__INPUT RECORDS__.
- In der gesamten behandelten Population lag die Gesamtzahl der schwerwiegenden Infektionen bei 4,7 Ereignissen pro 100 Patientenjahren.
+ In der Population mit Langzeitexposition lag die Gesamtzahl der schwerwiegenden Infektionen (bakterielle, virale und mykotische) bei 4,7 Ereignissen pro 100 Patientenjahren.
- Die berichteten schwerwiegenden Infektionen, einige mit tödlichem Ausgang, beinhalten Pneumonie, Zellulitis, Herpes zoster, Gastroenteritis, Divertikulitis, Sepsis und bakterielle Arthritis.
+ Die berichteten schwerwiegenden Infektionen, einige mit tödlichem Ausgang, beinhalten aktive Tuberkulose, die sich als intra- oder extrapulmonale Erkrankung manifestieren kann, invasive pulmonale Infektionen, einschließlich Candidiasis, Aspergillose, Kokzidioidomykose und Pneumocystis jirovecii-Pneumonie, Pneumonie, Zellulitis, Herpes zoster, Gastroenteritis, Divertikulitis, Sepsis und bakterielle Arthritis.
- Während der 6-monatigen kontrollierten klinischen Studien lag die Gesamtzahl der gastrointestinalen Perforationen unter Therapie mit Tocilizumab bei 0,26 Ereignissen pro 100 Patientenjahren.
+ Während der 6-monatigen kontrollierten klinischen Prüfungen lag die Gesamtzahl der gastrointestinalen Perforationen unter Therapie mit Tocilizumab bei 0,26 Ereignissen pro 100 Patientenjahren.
* * *
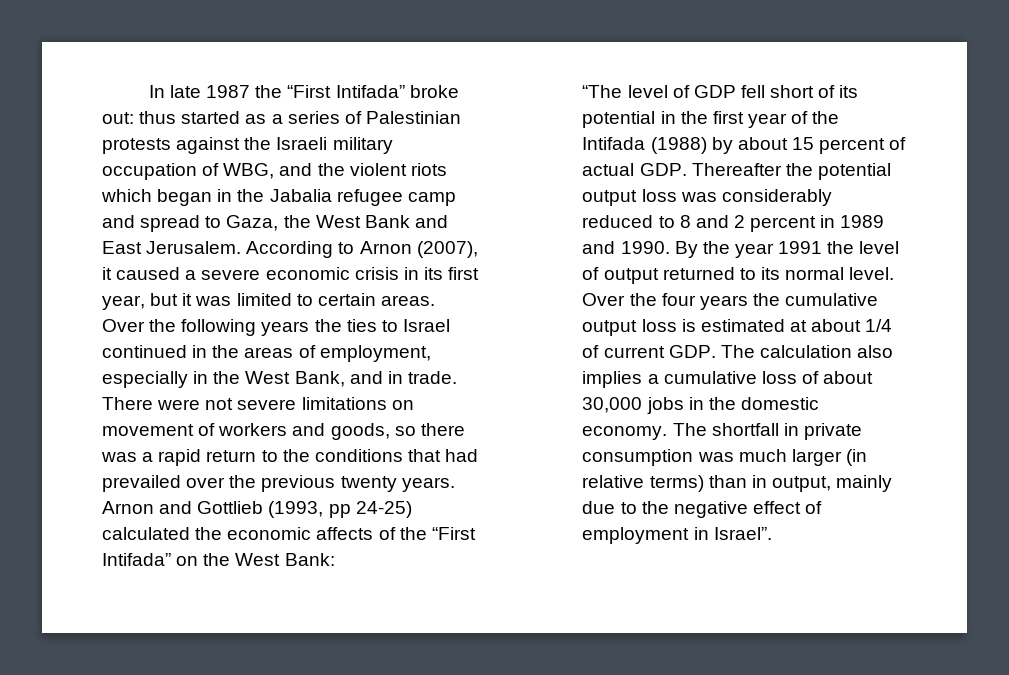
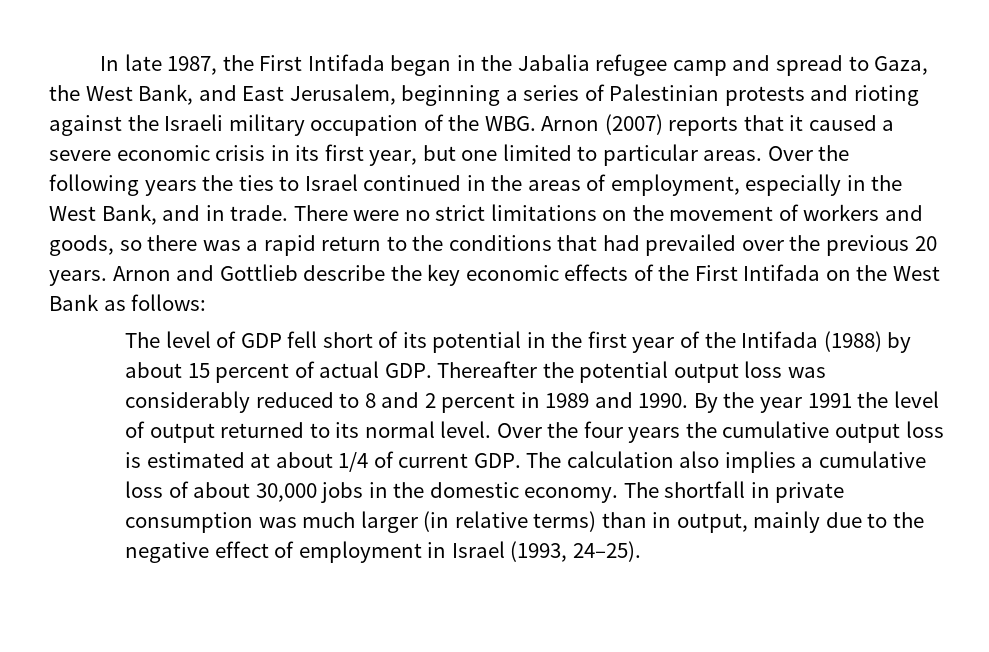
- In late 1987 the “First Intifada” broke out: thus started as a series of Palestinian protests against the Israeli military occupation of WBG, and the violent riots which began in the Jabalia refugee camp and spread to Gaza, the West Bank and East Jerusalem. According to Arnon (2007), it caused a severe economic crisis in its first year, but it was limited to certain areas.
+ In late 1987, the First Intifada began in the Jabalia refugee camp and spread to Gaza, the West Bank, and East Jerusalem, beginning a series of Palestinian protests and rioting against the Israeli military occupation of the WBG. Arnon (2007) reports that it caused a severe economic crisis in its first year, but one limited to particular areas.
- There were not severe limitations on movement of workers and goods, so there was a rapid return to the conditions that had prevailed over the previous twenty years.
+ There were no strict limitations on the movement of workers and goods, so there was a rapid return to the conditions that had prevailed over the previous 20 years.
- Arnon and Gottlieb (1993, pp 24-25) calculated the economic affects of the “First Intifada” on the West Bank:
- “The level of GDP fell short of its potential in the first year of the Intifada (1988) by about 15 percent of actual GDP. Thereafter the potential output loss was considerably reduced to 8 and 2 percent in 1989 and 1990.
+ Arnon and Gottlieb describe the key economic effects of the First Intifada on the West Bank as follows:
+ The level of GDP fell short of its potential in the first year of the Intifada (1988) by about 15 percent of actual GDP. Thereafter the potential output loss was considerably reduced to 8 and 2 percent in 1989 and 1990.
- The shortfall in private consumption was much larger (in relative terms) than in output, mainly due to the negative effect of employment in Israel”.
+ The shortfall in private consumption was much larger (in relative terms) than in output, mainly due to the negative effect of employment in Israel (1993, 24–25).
...
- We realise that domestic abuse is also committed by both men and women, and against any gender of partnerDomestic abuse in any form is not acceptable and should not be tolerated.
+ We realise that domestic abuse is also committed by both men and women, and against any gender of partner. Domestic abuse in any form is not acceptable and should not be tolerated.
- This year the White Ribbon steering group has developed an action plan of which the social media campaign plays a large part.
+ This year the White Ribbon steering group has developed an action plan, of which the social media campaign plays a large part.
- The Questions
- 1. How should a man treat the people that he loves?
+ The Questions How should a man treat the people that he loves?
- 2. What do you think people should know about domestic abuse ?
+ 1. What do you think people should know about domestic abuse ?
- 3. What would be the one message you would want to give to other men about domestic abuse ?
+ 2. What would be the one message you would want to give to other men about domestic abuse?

__REQUIRED WORK__.
With the line holding "- In der gesamten" as the first and the line holding "kontrollierten klinischen Prüfungen" as the last, please transcribe exactly the lines of the material above in that range and nothing else.

__ANSWER FOR THIS EXERCISE__.
- In der gesamten behandelten Population lag die Gesamtzahl der schwerwiegenden Infektionen bei 4,7 Ereignissen pro 100 Patientenjahren.
+ In der Population mit Langzeitexposition lag die Gesamtzahl der schwerwiegenden Infektionen (bakterielle, virale und mykotische) bei 4,7 Ereignissen pro 100 Patientenjahren.
- Die berichteten schwerwiegenden Infektionen, einige mit tödlichem Ausgang, beinhalten Pneumonie, Zellulitis, Herpes zoster, Gastroenteritis, Divertikulitis, Sepsis und bakterielle Arthritis.
+ Die berichteten schwerwiegenden Infektionen, einige mit tödlichem Ausgang, beinhalten aktive Tuberkulose, die sich als intra- oder extrapulmonale Erkrankung manifestieren kann, invasive pulmonale Infektionen, einschließlich Candidiasis, Aspergillose, Kokzidioidomykose und Pneumocystis jirovecii-Pneumonie, Pneumonie, Zellulitis, Herpes zoster, Gastroenteritis, Divertikulitis, Sepsis und bakterielle Arthritis.
- Während der 6-monatigen kontrollierten klinischen Studien lag die Gesamtzahl der gastrointestinalen Perforationen unter Therapie mit Tocilizumab bei 0,26 Ereignissen pro 100 Patientenjahren.
+ Während der 6-monatigen kontrollierten klinischen Prüfungen lag die Gesamtzahl der gastrointestinalen Perforationen unter Therapie mit Tocilizumab bei 0,26 Ereignissen pro 100 Patientenjahren.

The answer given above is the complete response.